** Input for this task follows **

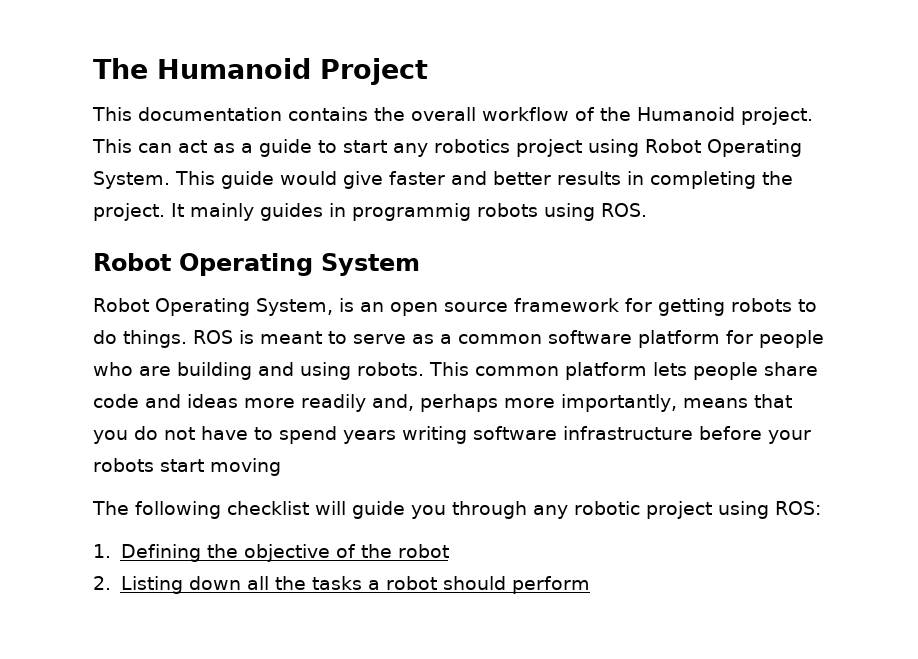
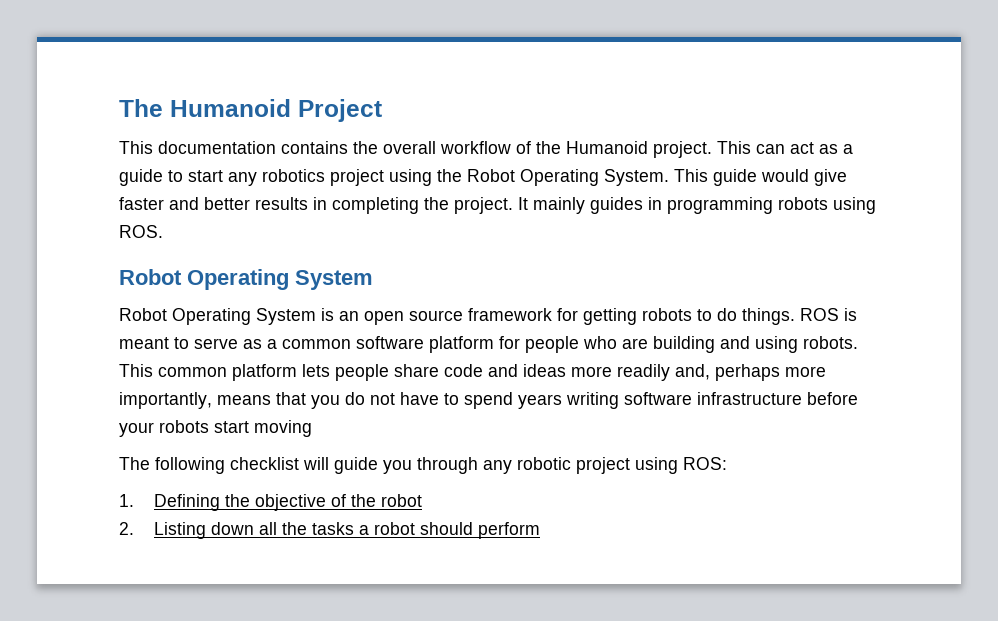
(639, 148) none -> [437,169,462,182] the
[352,203,471,221] programmig -> [667,197,773,214] programming
[255,298,333,316] System, -> [256,308,316,325] System

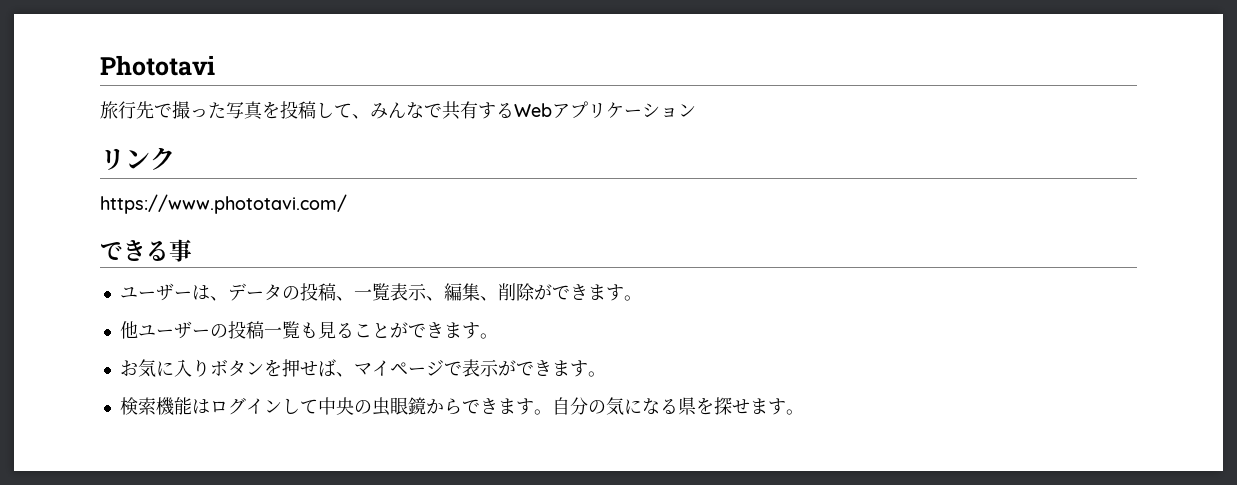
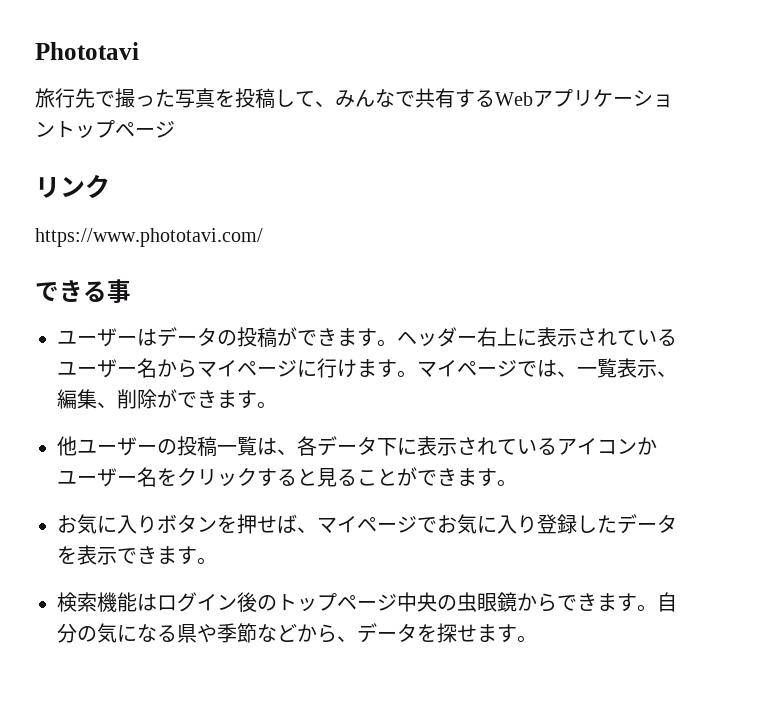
(696, 110) none -> [55,120,175,139] トップページ
[209,296,228,301] 、 -> (157, 337) none
(336, 292) none -> [277,327,677,347] [57,358,557,378] ができます。ヘッダー右上に表示されているユーザー名からマイページに行けます。マイページでは
[299,322,318,339] も -> [257,436,657,456] [57,467,317,487] は、各データ下に表示されているアイコンかユーザー名をクリックすると
[461,359,516,377] 表示が -> [437,514,677,534] [57,545,117,565] お気に入り登録したデータを表示
[281,398,318,414] して -> [237,592,397,612] 後のトップページ
(696, 406) none -> [197,623,417,643] や季節などから、データ

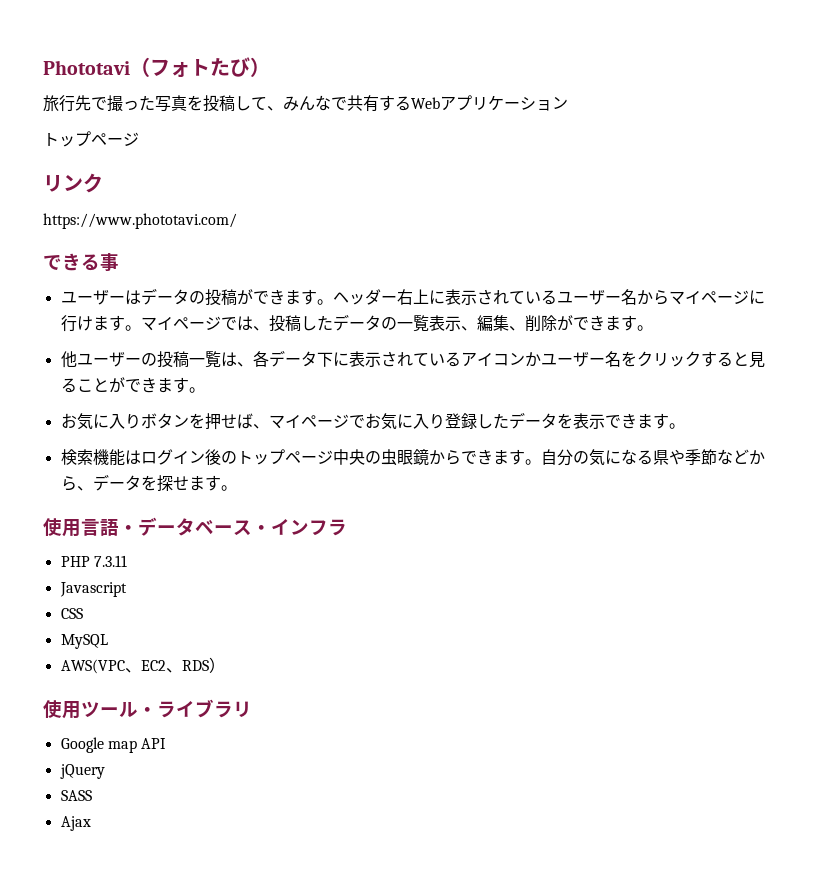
(139, 51) none -> [130,57,270,77] （フォトたび）
(55, 129) none -> (568, 103) //
(577, 374) none -> [268,314,397,332] 投稿したデータの
(537, 639) none -> [43,517,347,537] [60,555,127,567] [59,582,127,597] [60,608,83,619] [60,634,108,649] [60,657,225,674] [43,699,252,719] [60,737,167,753] [59,764,105,779] [60,790,92,801] [60,816,91,831] // 使用言語・データベース・インフラ // PHP 7.3.11 // Javascript // CSS // MySQL // AWS(VPC、EC2、RDS） // 使用ツール・ライブラリ // Google map API // jQuery // SASS // Ajax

** End of Input for this task **

### Task directions
Copy the records above exactly, omitting every picture.

### Response
(639, 148) none -> [437,169,462,182] the
[352,203,471,221] programmig -> [667,197,773,214] programming
[255,298,333,316] System, -> [256,308,316,325] System

(696, 110) none -> [55,120,175,139] トップページ
[209,296,228,301] 、 -> (157, 337) none
(336, 292) none -> [277,327,677,347] [57,358,557,378] ができます。ヘッダー右上に表示されているユーザー名からマイページに行けます。マイページでは
[299,322,318,339] も -> [257,436,657,456] [57,467,317,487] は、各データ下に表示されているアイコンかユーザー名をクリックすると
[461,359,516,377] 表示が -> [437,514,677,534] [57,545,117,565] お気に入り登録したデータを表示
[281,398,318,414] して -> [237,592,397,612] 後のトップページ
(696, 406) none -> [197,623,417,643] や季節などから、データ

(139, 51) none -> [130,57,270,77] （フォトたび）
(55, 129) none -> (568, 103) //
(577, 374) none -> [268,314,397,332] 投稿したデータの
(537, 639) none -> [43,517,347,537] [60,555,127,567] [59,582,127,597] [60,608,83,619] [60,634,108,649] [60,657,225,674] [43,699,252,719] [60,737,167,753] [59,764,105,779] [60,790,92,801] [60,816,91,831] // 使用言語・データベース・インフラ // PHP 7.3.11 // Javascript // CSS // MySQL // AWS(VPC、EC2、RDS） // 使用ツール・ライブラリ // Google map API // jQuery // SASS // Ajax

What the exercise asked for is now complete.